Rubin had raised questions about Lysik’s ability to lead the city following a series of allegations both public and private about unnecessary spending by Lysik and Shapiro. Rubin also raised questions about nepotism at city hall.
Rubin wasn’t the first to allege mismanagement.
An anonymous letter circulated by a high-level city employee in 2019 detailed numerous allegations about misuse of city funds.
Among the issues voiced in the letter was the ongoing employment of Deborah Steller, the city’s media, library and information services director, who collected her more than $200,000 annual salary for a period of 14 months after she left the city of Calabasas and moved to Petaluma, Calif., more than 400 miles away. The city was remiss in not replacing Steller sooner and continuing to pay her a full salary while she worked remotely, the letter said.
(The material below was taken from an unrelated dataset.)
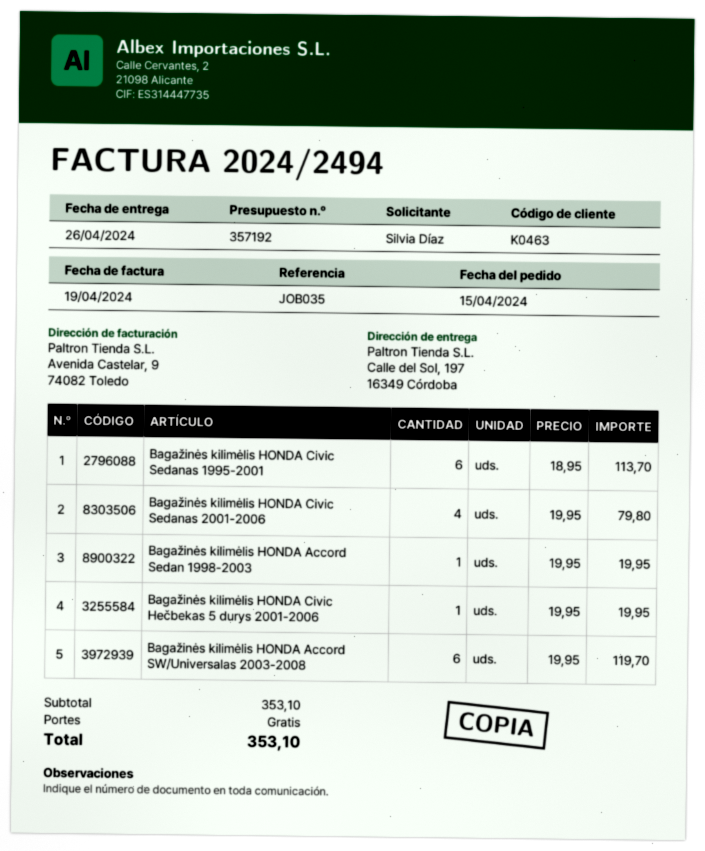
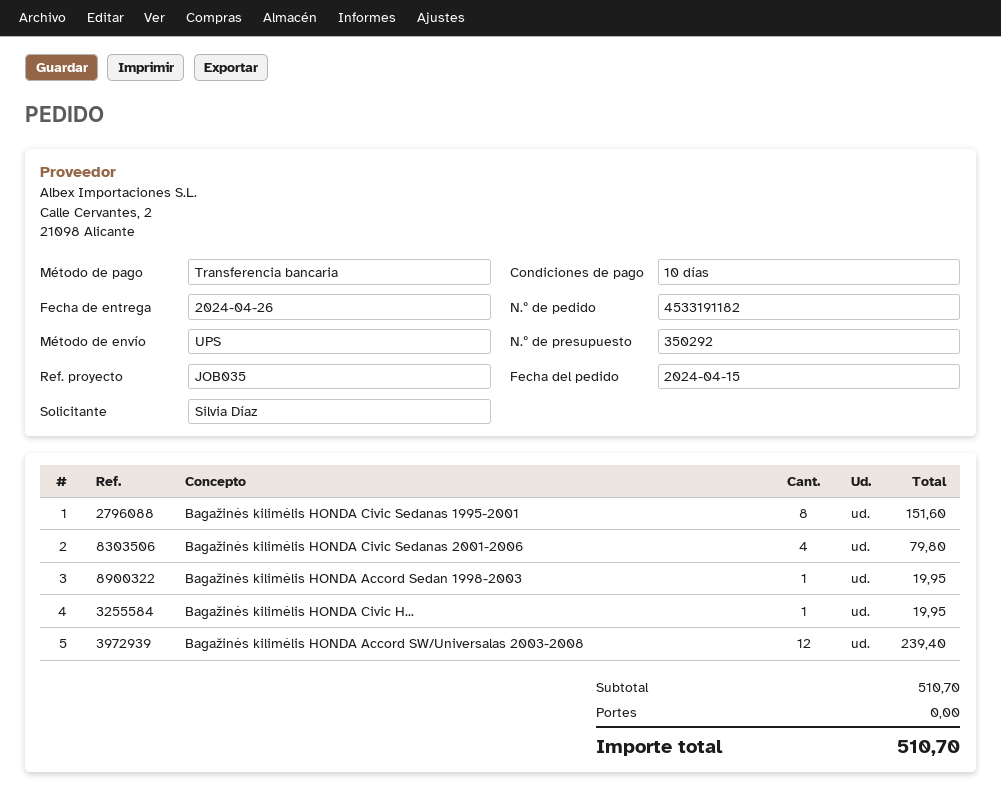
quote number: 357192 -> 350292
Bagažinės kilimėlis HONDA Civic Sedanas 1995-2001: 6 for 113.70 -> 8 for 151.60
Bagažinės kilimėlis HONDA Accord SW/Universalas 2003-2008: 6 for 119.70 -> 12 for 239.40
subtotal: 353.10 -> 510.70
total: 353.10 -> 510.70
Rubin and other city officials, including several City Council members, also voiced concern about a $50,000 holiday party put on by the city in January 2019. Lysik planned the event and hired his wife and sister-in-law to help execute the evening, even paying them with city funds. The party, which was held at Calamigos Ranch just months after the Woolsey fire, was budgeted for a quarter of what the city ended up paying.
During Lysik’s tenure as chief executive the city leadership also came under fire for spending $35,000 on a promotional night at Dodger Stadium.
The complaints didn’t stop there.
Lysik was criticized for hiring his son to work in various positions at city hall without having proper experience. While Calabasas carries no laws against nepotism, the younger Lysik was given a $60,000 contract job to work in the city’s finance department—a position for which he reportedly was not qualified, and for which he was chosen over other employees who had been with the city longer. His father was alleged to have given him the full-time position as a means to circumvent a state law regarding contract employees, despite the city being on a hiring freeze at the time.
Financial records show Carson Lysik drew two paychecks from the city for several months in 2019.
The elder Lysik worked for the city for 17 years. He was the Calabasas chief financial officer for 15 years and city manager for two years. He said he was resigning for personal reasons.
“As I step away from public life in Calabasas to take this time with my family, I will miss my work here, but will do so wishing the city the best in the coming years,” Lysik said in a statement.
He said he was proud to have led the city through the great recession and that he had helped it achieve the highest bond rating for municipalities. A statement by the city said Lysik’s financing efforts saved “millions of dollars” during construction of a new city hall, library and senior center over the past two decades.
“Calabasas financial stability and positioning has matured over the past two decades, and I’m very proud to have helped guide that growth,” he said.